* **What the task requires**
Word for word, transcribe the data below from the line with "Reproducing Reproducibility of" to the line with "- Our algorithm", keeping both of those lines.

* **Dataset excerpts**
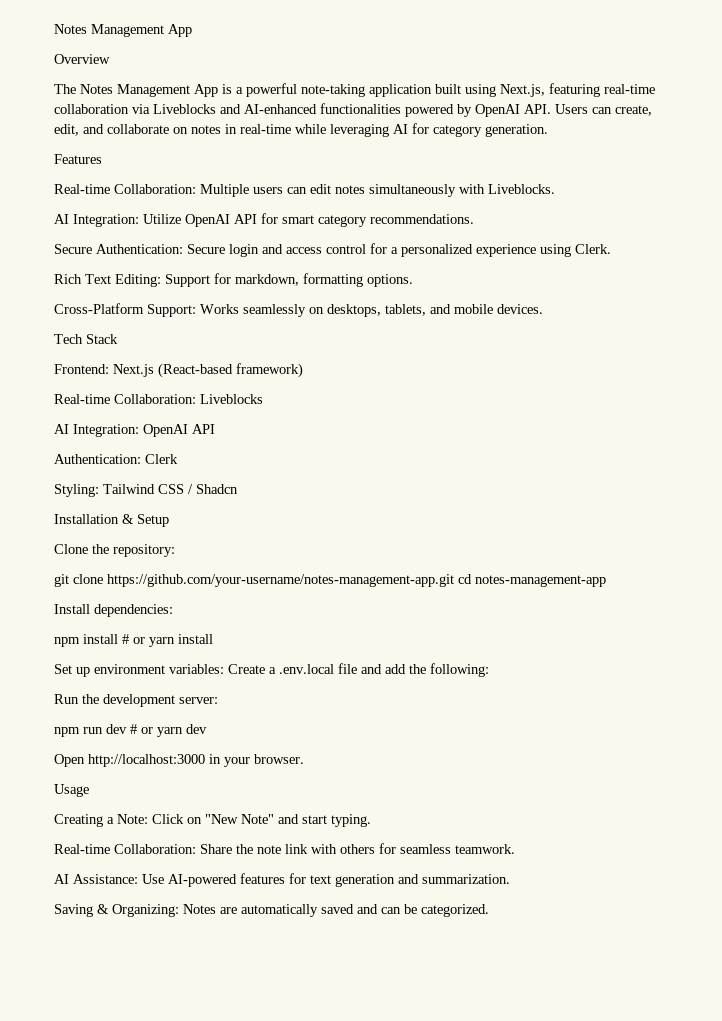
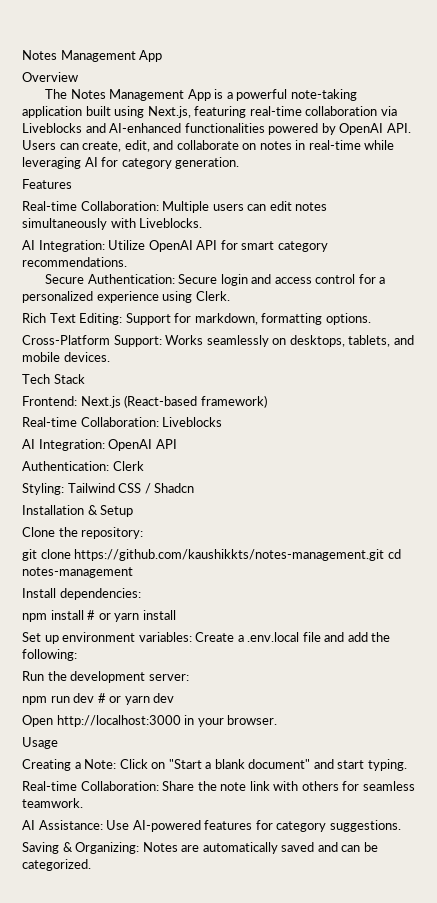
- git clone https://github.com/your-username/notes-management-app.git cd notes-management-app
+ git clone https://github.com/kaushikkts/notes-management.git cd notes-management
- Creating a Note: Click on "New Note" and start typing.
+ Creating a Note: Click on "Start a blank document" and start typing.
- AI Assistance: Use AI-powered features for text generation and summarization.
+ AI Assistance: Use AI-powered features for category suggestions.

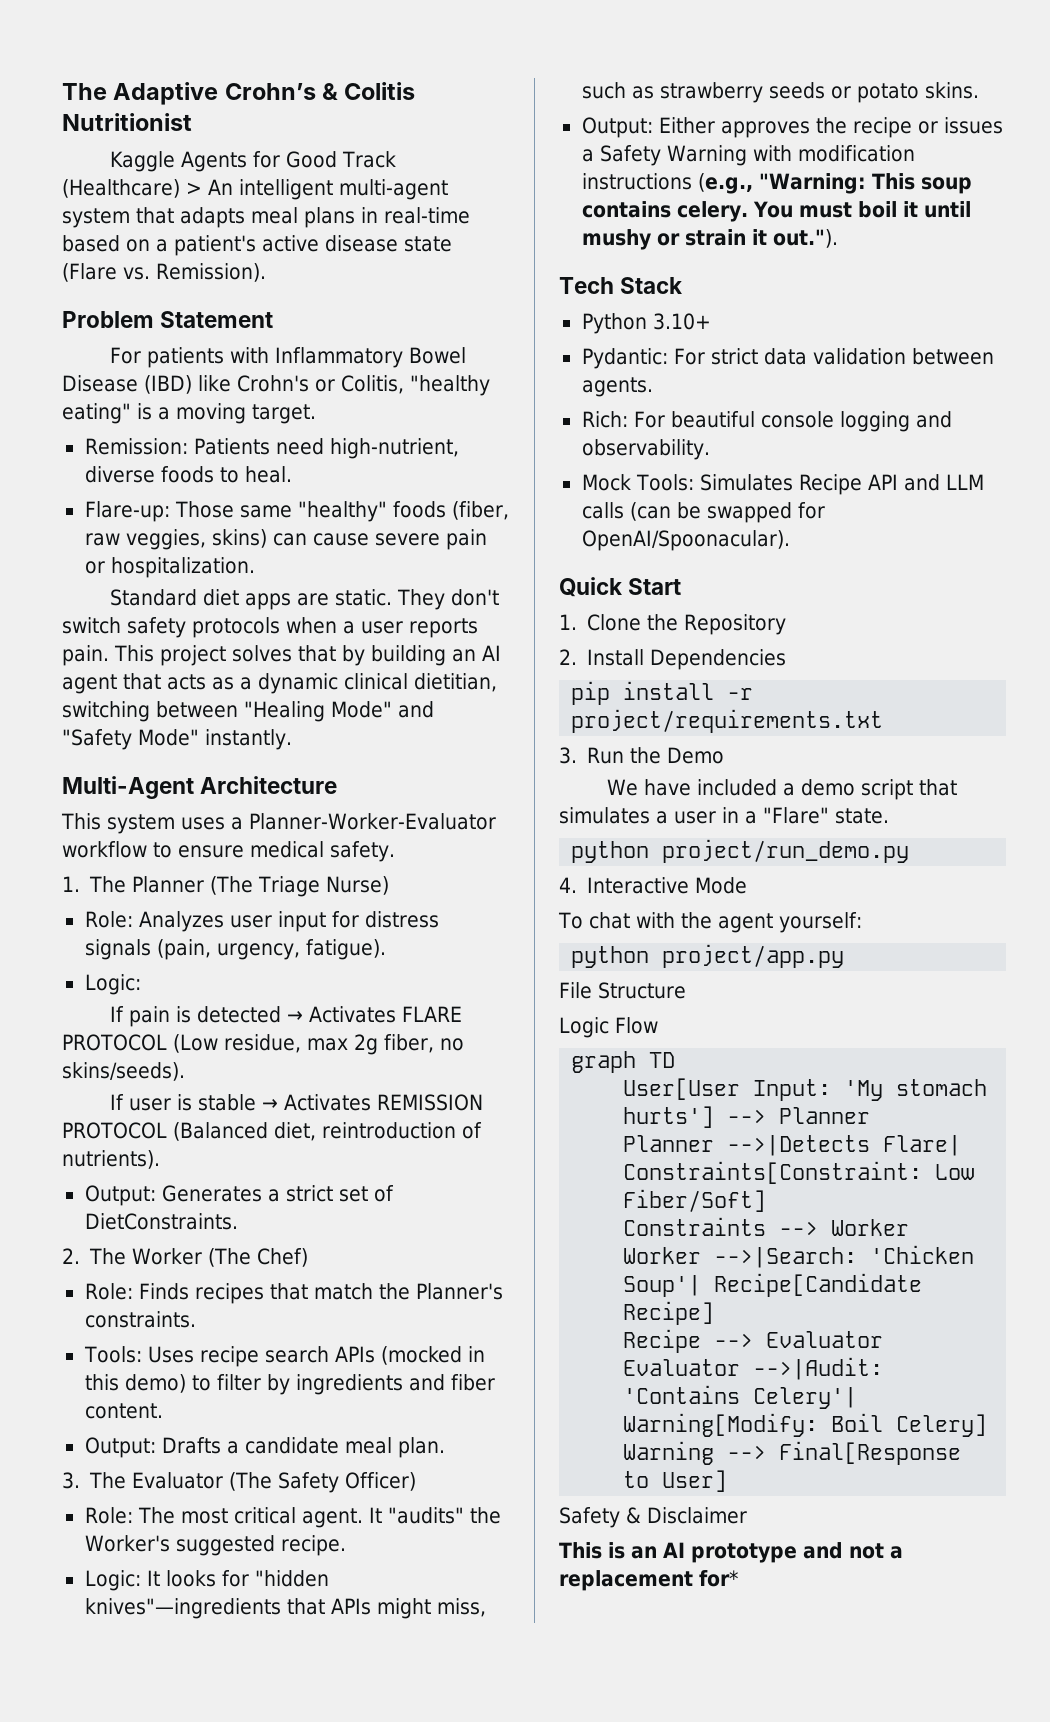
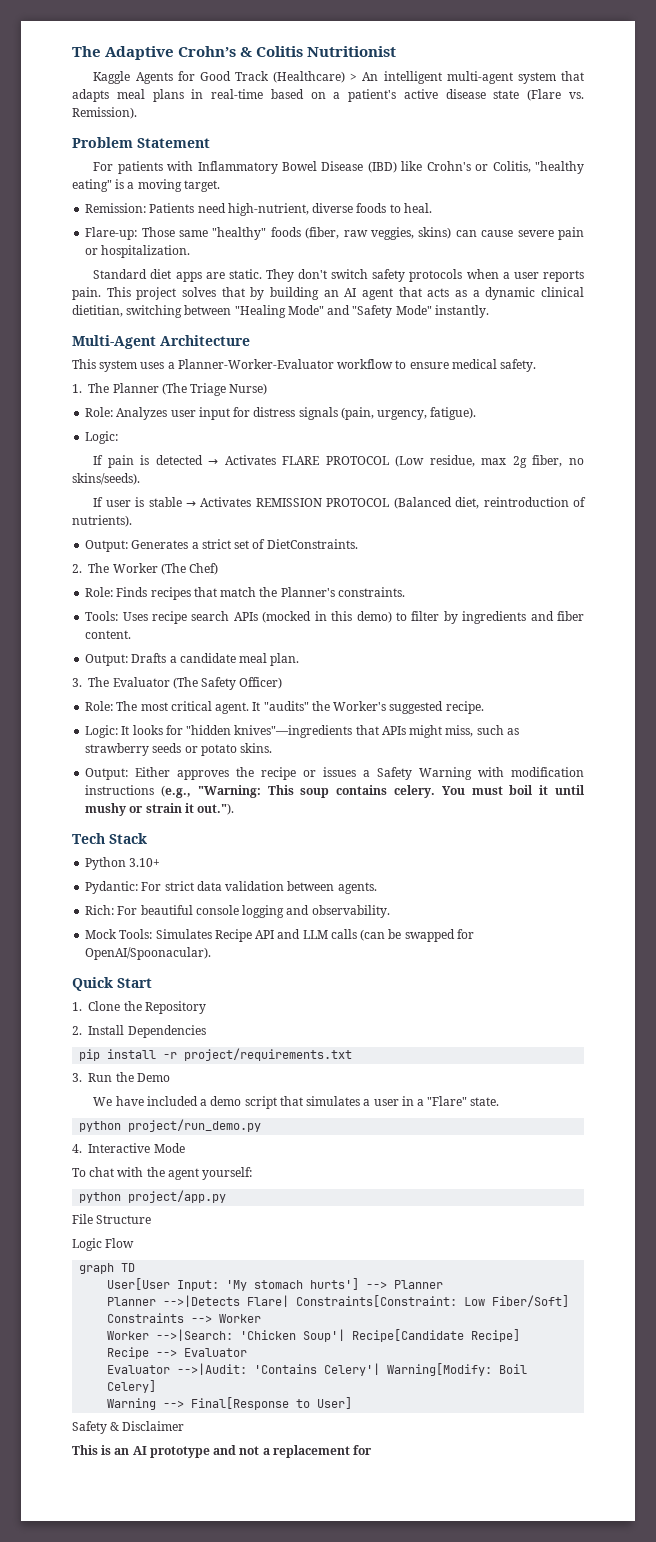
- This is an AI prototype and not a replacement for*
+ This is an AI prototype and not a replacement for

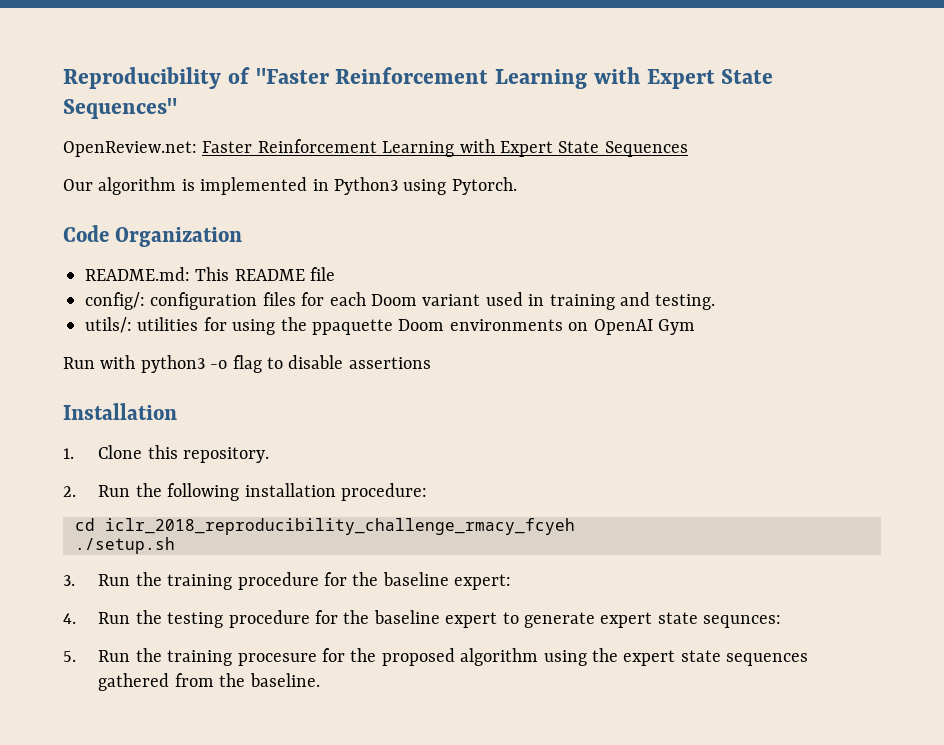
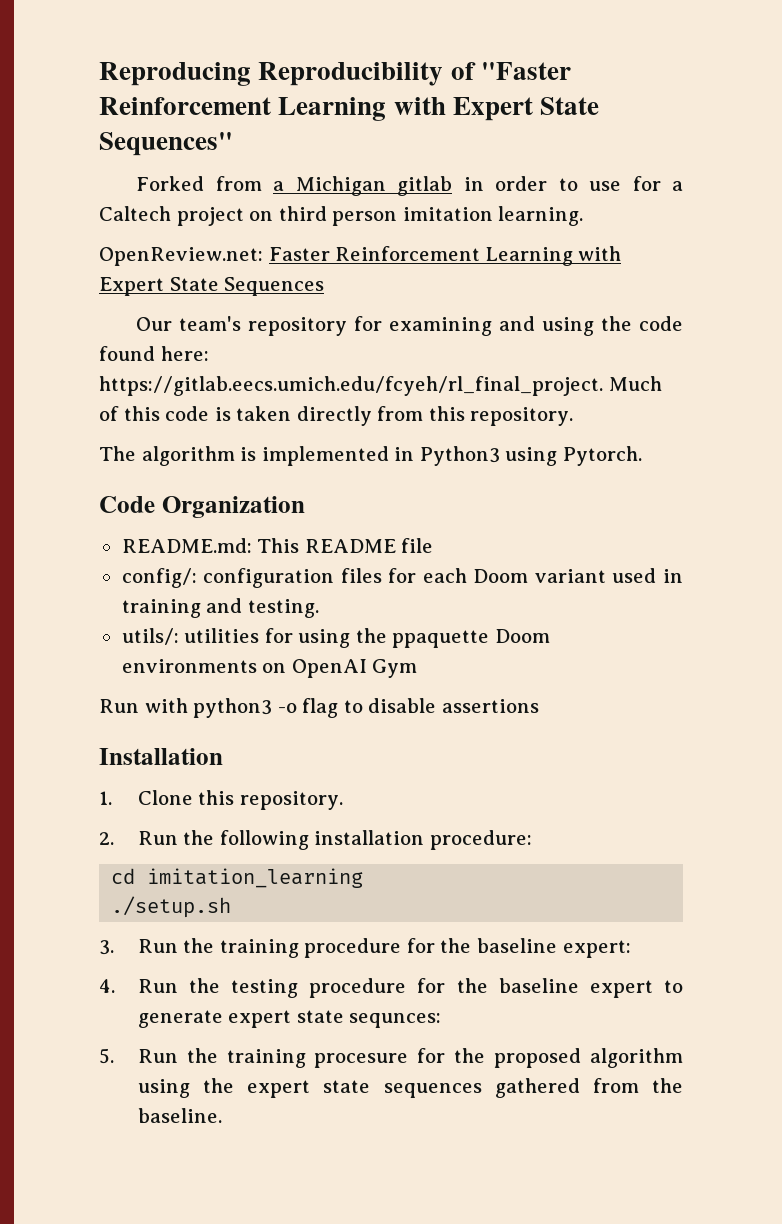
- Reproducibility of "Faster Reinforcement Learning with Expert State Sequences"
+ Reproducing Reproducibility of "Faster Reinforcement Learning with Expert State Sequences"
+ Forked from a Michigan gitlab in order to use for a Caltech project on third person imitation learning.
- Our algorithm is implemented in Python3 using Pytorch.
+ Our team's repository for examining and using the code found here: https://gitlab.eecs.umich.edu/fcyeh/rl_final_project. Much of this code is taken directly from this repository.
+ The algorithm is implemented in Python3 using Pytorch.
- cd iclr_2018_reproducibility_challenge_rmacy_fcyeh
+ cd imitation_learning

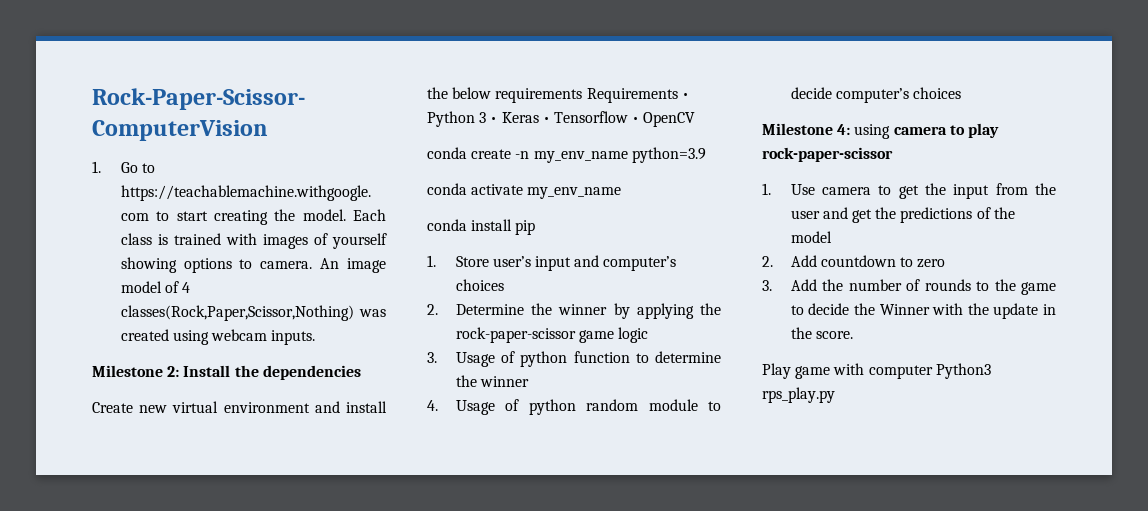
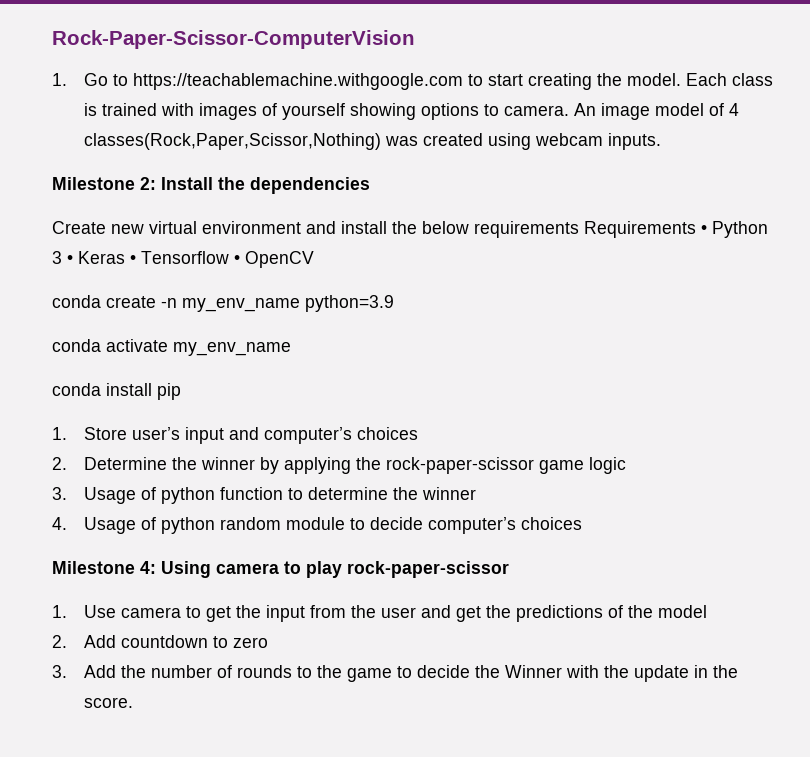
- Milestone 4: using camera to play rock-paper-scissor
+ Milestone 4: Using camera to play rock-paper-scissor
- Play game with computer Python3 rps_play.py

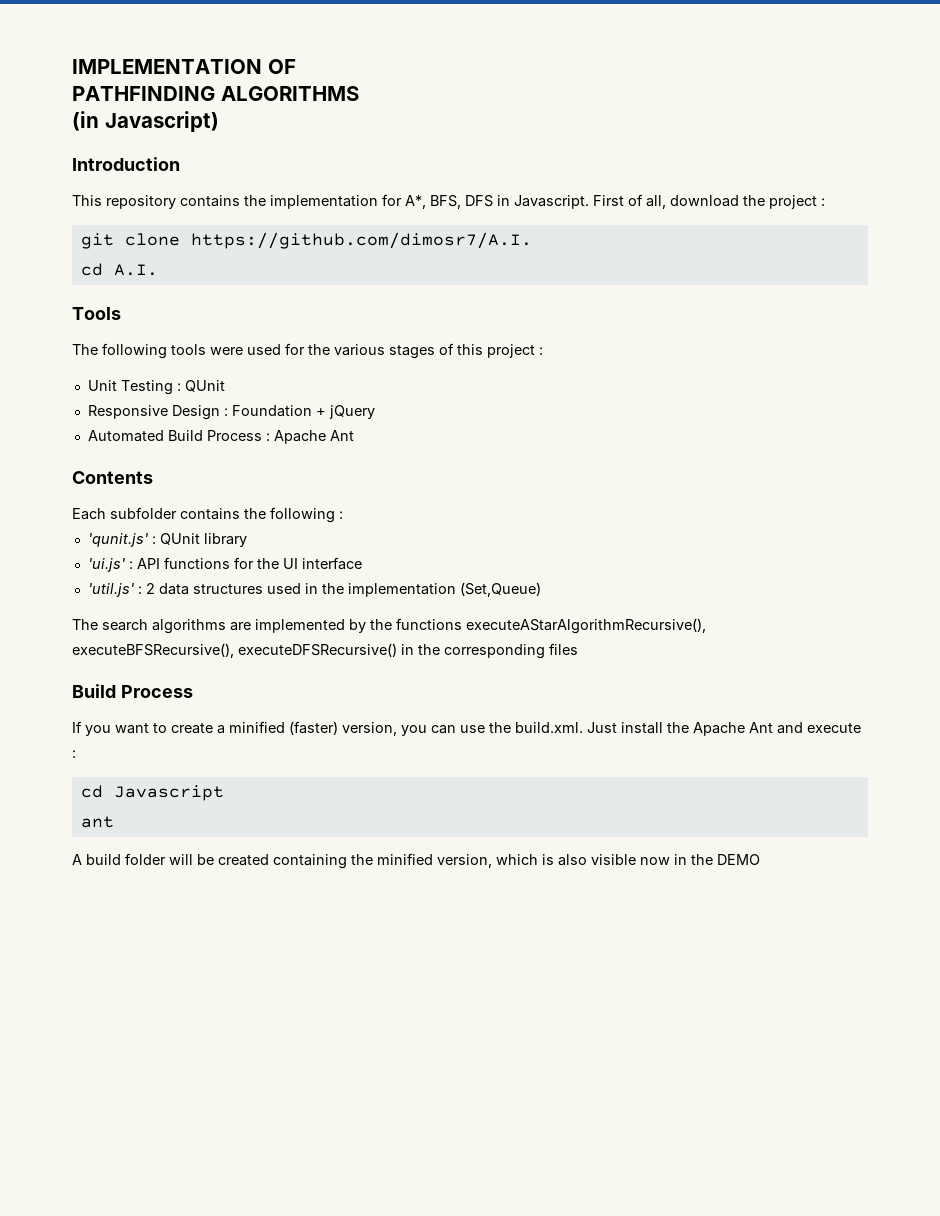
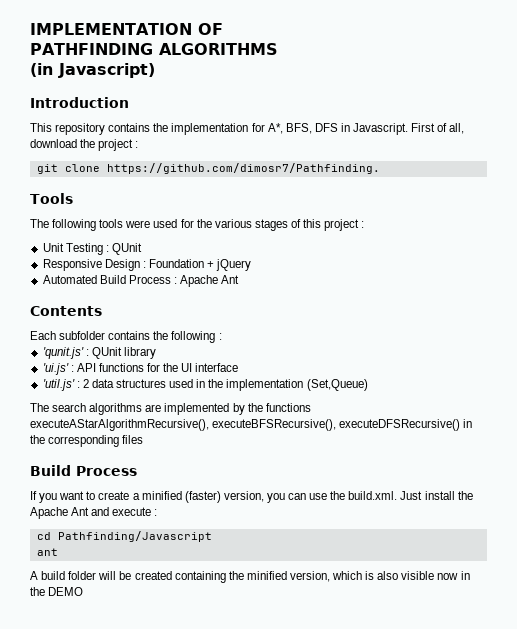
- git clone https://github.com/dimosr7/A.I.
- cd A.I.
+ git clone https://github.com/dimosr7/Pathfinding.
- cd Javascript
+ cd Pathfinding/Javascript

* **Result**
+ Reproducing Reproducibility of "Faster Reinforcement Learning with Expert State Sequences"
+ Forked from a Michigan gitlab in order to use for a Caltech project on third person imitation learning.
- Our algorithm is implemented in Python3 using Pytorch.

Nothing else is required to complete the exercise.